The challenge now was to be in touch with his handlers in MI6 and continue to pass on his newly acquired intelligence and insights. He sent his wife Liudmila twice on holidays to Portugal and Spain where she handed over documents well covered in a book written in secret ink. Meanwhile, his bank accounts were bulging and the family was spending lavishly abroad.
By September 1999, Skripal, aged 48, retired from the GRU and joined the Moscow region administration. It was much easier for him to travel outside Russia to meet his handlers seven or eight times in Spain, Malta, Italy and Turkey and collect handsome rewards for his efforts. But world events were turning against him in mysterious ways.
The Al-Qaeda attacks of 9/11 in Washington and New York brought about a tectonic shift in international security. When President George Bush declared a ‘War on Terror’ he ordered the mobilisation of USA’s entire resources of military, diplomatic and intelligence forces to the goal of hunting down one enemy—jihadist leaders, dead or alive. This saw the relegation of work against Russia to a lower priority and also the emergence of President Putin, who had successfully fought Chechen terrorists, as an ally of the West in the Counter- Intelligence (CI) warfare. As President Bush warmed up to President Putin, the CIA and the MI6 were asked to intensify their cooperation with Russia.
“Skripal was a fantastic agent but at the wrong time,” remarked one of the MI6 officers later on, and added that “after 9/11 his product ended up being of interest to a handful of CI nerds”. The intelligence game had changed, but the assets remained and they had to be protected.

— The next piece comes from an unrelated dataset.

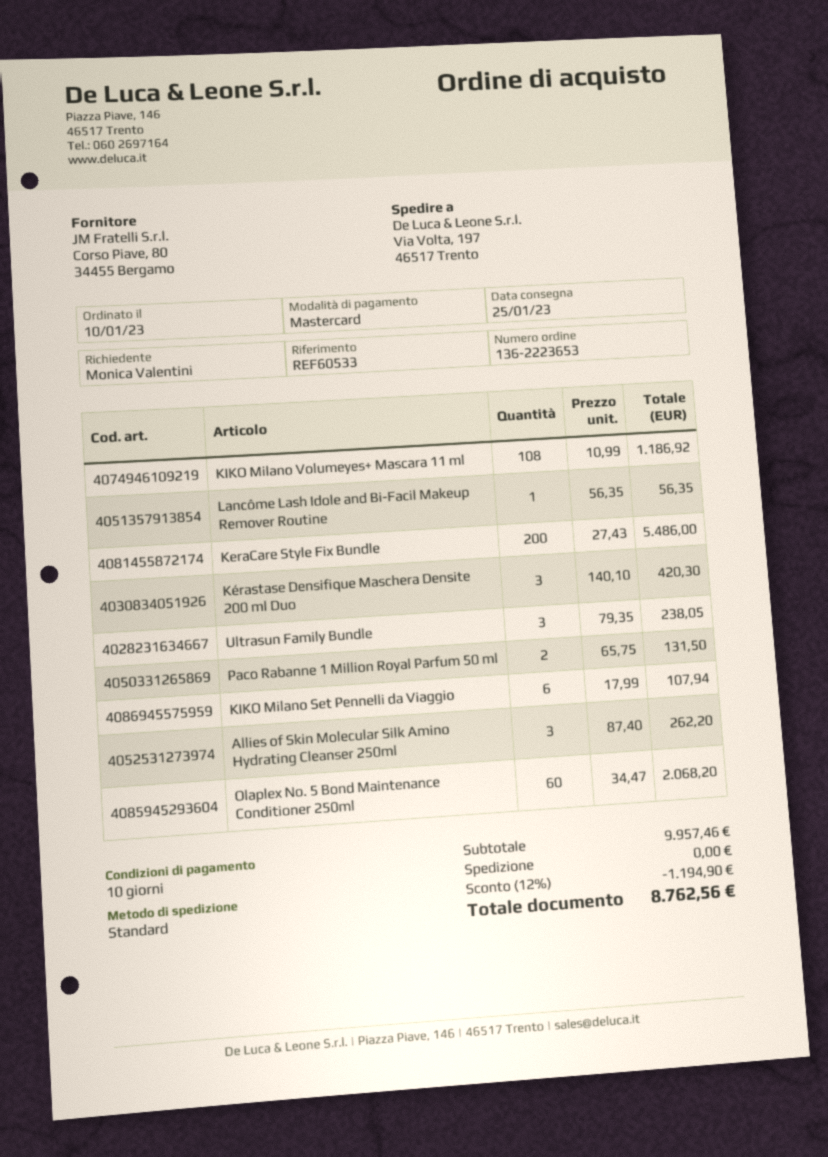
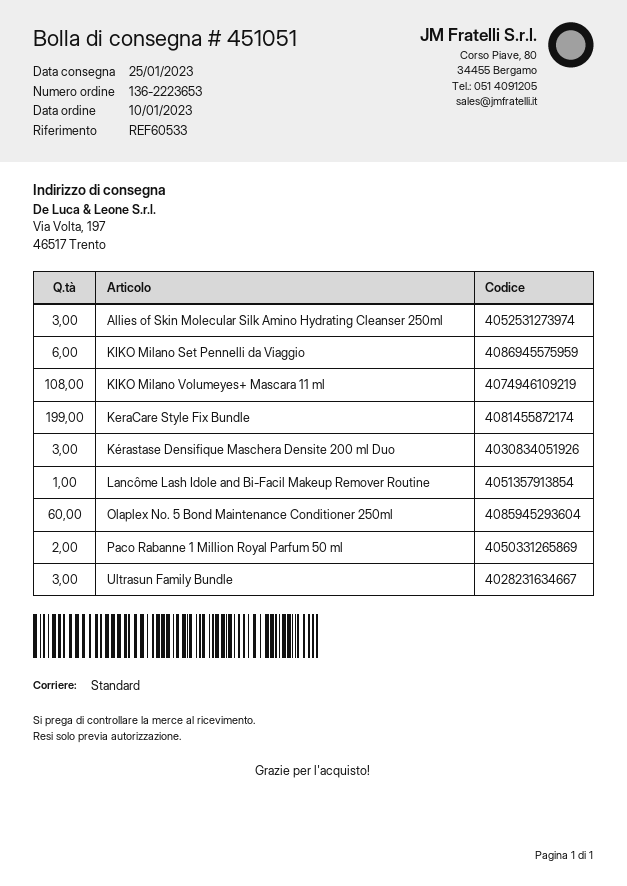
KeraCare Style Fix Bundle: 200 -> 199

Then how was his cover blown? Skripal’s fate was inexplicably linked to an utterly unconnected event of the exposure of a Spanish spy Roberto Florez, accused of influencing elections in Peru. Since his cover was fully blown, he was removed from Lima, Peru, and posted back to Madrid and assigned a desk job. There he gathered valuable information on various agents of Russia working for the West. He decided to write them down in an 18-page document called ‘Double Agents in the GRU and SVR stations in Spain’ and hand it over to the station chief of SVR (Russian Foreign Intelligence Bureau mainly dealing with civilian affairs, now known as FSB) in Madrid, one Pyotr Melnikov, in return for $200,000.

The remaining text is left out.